K46 -- November 2010 -- Soldier's New Legs
Intro: He was serving in Iraq when it happened. A rocket ripped through the truck Staff Sergeant Heath Calhoun was riding in. The explosion blew off both legs above the knees. Unfortunately this scenario is not uncommon for soldiers in combat. What's amazing is that technology is helping many of these soldiers walk again. Sergeant Calhoun is teaming up with researchers at Mayo Clinic to help make prosthetics even better.
"I looked down and could tell that my uniform was ripped pretty bad and I was bleeding pretty badly. When I woke up after surgery a doc came in and told me both my legs were gone."
Now Staff Sergeant Heath Calhoun has new legs. Computerized prosthetics that allow him to walk, run, even play golf.

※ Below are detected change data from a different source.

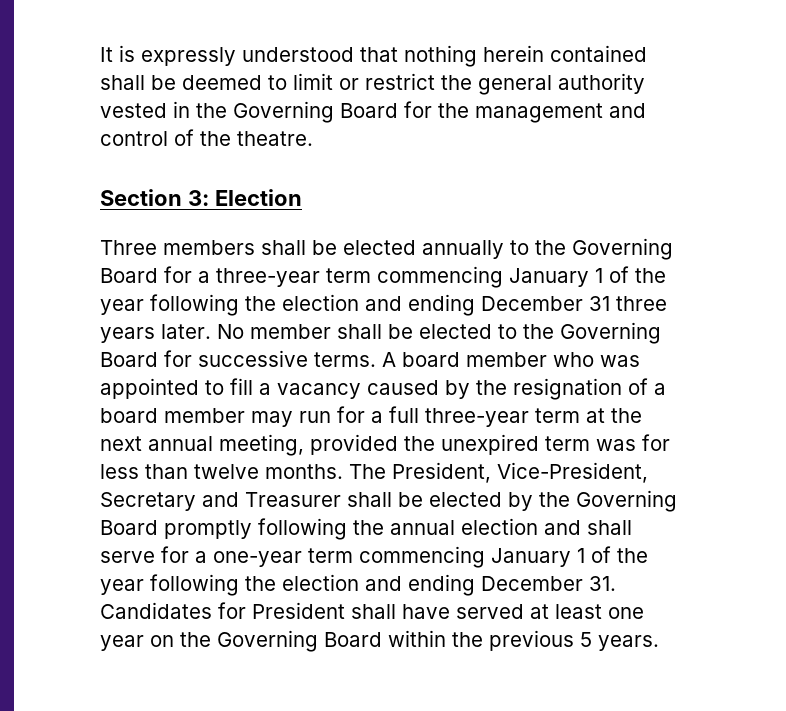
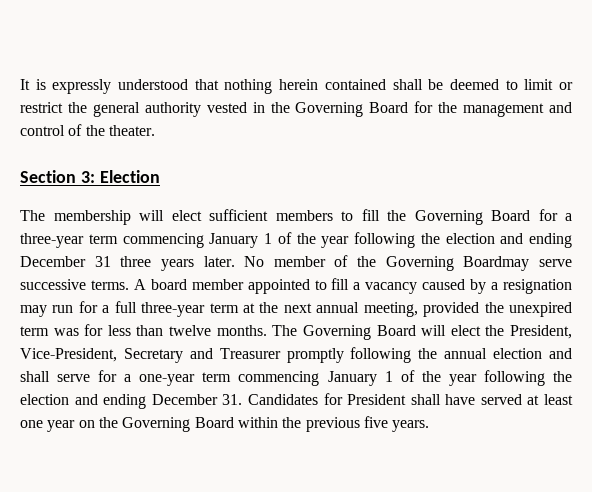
- It is expressly understood that nothing herein contained shall be deemed to limit or restrict the general authority vested in the Governing Board for the management and control of the theatre.
+ It is expressly understood that nothing herein contained shall be deemed to limit or restrict the general authority vested in the Governing Board for the management and control of the theater.
- Three members shall be elected annually to the Governing Board for a three-year term commencing January 1 of the year following the election and ending December 31 three years later.
+ The membership will elect sufficient members to fill the Governing Board for a three-year term commencing January 1 of the year following the election and ending December 31 three years later.
- No member shall be elected to the Governing Board for successive terms.
+ No member of the Governing Boardmay serve successive terms.
- A board member who was appointed to fill a vacancy caused by the resignation of a board member may run for a full three-year term at the next annual meeting, provided the unexpired term was for less than twelve months.
+ A board member appointed to fill a vacancy caused by a resignation may run for a full three-year term at the next annual meeting, provided the unexpired term was for less than twelve months.
- The President, Vice-President, Secretary and Treasurer shall be elected by the Governing Board promptly following the annual election and shall serve for a one-year term commencing January 1 of the year following the election and ending December 31. Candidates for President shall have served at least one year on the Governing Board within the previous 5 years.
+ The Governing Board will elect the President, Vice-President, Secretary and Treasurer promptly following the annual election and shall serve for a one-year term commencing January 1 of the year following the election and ending December 31. Candidates for President shall have served at least one year on the Governing Board within the previous five years.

"It's very, very important for me to get back into life."
SSgt. Calhoun is at Mayo Clinic to test the new generation of prosthetics that will hopefully allow people who've lost their legs to function as normally as possible.
"For people who have bilateral, above-knee amputations, a 25-year follow-up of Vietnam veterans shows that only 22 percent of them were actually up and walking with prosthetics."
Dr. Kenton Kaufman says that's often because it's a challenge to learn to walk with two above-knee amputations. Even for athletic people like SSgt. Calhoun.
"It was very difficult. I struggled with strength in my limbs to move these heavy new prosthetics, and I struggled with balance."
But over time it got easier. The prosthetics he learned to walk on work well, but they still have limitations. For example...
"With the old ones I'd walk up, throw my legs up, shift and come around. with the new ones I can bend the knee like that."
Computerized legs are smart. They can sense when to lock or when to swing freely. New models are getting even smarter.
As the prosthetic devices get better and have more computational power, they are getting to the point where more and more people can use them.
That's what Ssgt. Calhoun wants. He already gave his legs for his country. Now he's giving his time to help make it easier for others who've lost their legs to get up and get back into life. (sound)
For Medical Edge, I'm Vivien Williams.
Sergeant Calhoun is more than an athlete. He's an Olympic caliber athlete who competes in downhill skiing. The devices Sergeant Calhoun tested were supplied by Hangar Prosthetics. He's able to push these devices to their limits so that researchers can develop better ways to help people who've lost limbs walk again.